◆ ASSIGNMENT
With pictures left out, extract every line between the start of the records below and the line holding "(238, 330) none -> (168, 199) //", inclusive.

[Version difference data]
__________
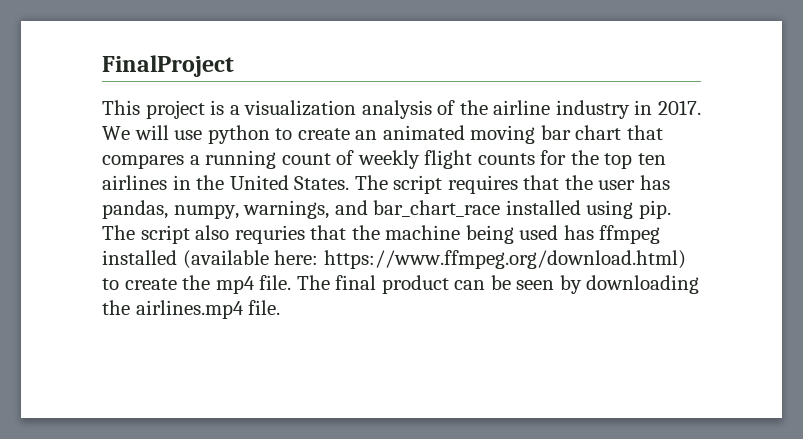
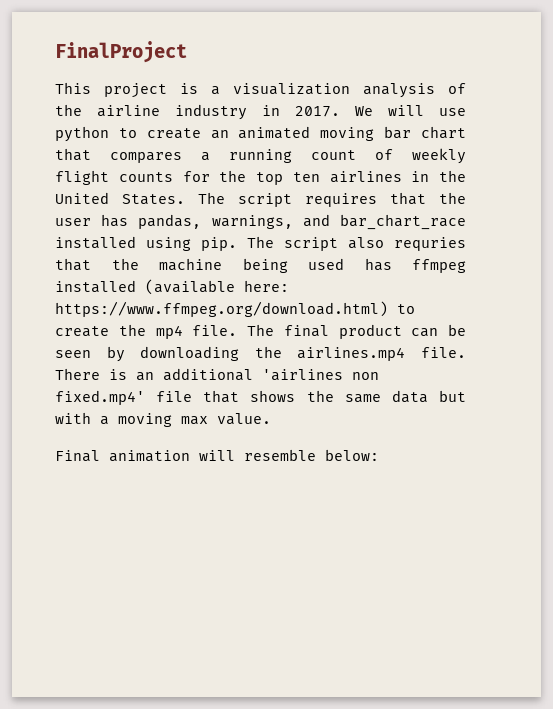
[173,204,239,219] numpy, -> (202, 221) none
(281, 307) none -> [55,368,379,381] [55,390,467,405] [55,412,271,427] [55,449,379,462] There is an additional 'airlines non fixed.mp4' file that shows the same data but with a moving max value. // Final animation will resemble below:

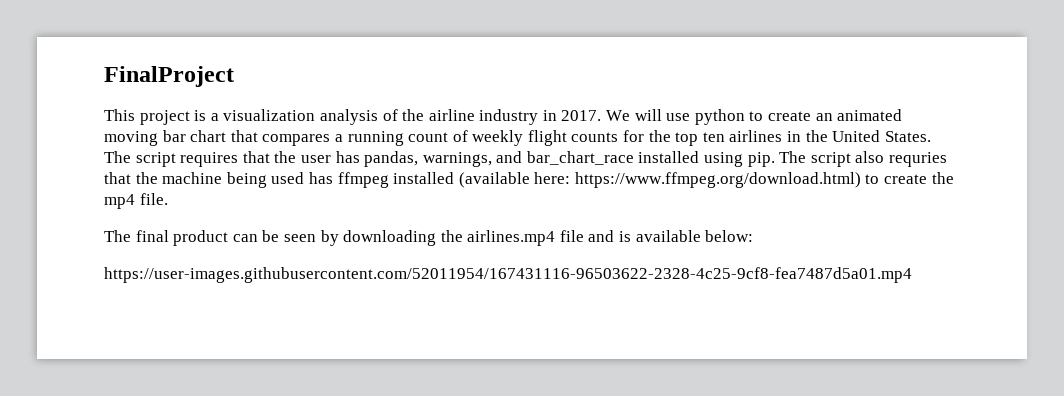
(238, 330) none -> (168, 199) //
[421,347,466,358] [55,368,379,381] [55,390,467,405] [55,412,271,427] [55,449,379,462] file. There is an additional 'airlines non fixed.mp4' file that shows the same data but with a moving max value. // Final animation will resemble below: -> [559,230,754,242] [104,267,912,283] file and is available below: // https://user-images.githubusercontent.com/52011954/167431116-96503622-2328-4c25-9cf8-fea7487d5a01.mp4

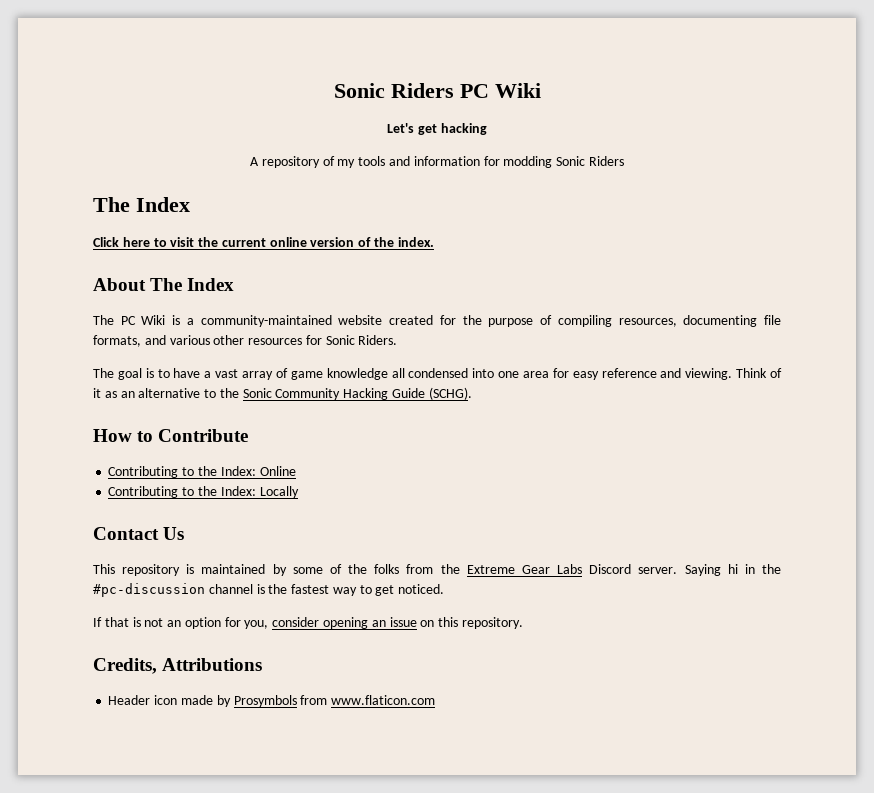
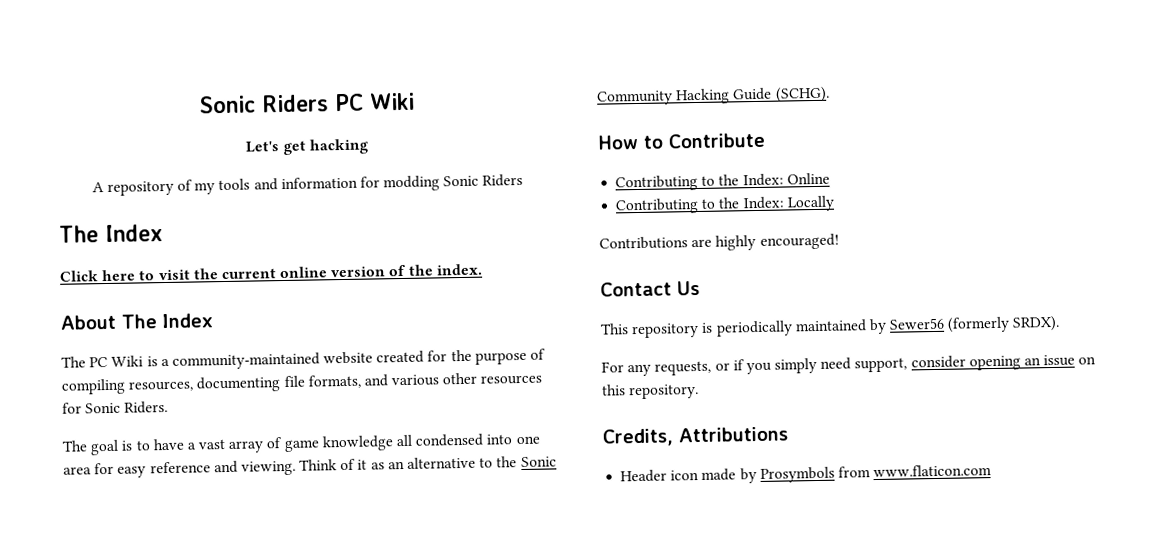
(299, 492) none -> [599,233,839,251] // Contributions are highly encouraged!
(195, 569) none -> [715,320,793,337] periodically
[292,564,781,576] [93,583,445,597] [93,617,269,629] some of the folks from the Extreme Gear Labs Discord server. Saying hi in the #pc-discussion channel is the fastest way to get noticed. // If that is not an option for you, -> [889,315,1061,333] [601,357,908,377] Sewer56 (formerly SRDX). // For any requests, or if you simply need support,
__________
◆ FINISHED TASK
[173,204,239,219] numpy, -> (202, 221) none
(281, 307) none -> [55,368,379,381] [55,390,467,405] [55,412,271,427] [55,449,379,462] There is an additional 'airlines non fixed.mp4' file that shows the same data but with a moving max value. // Final animation will resemble below:

(238, 330) none -> (168, 199) //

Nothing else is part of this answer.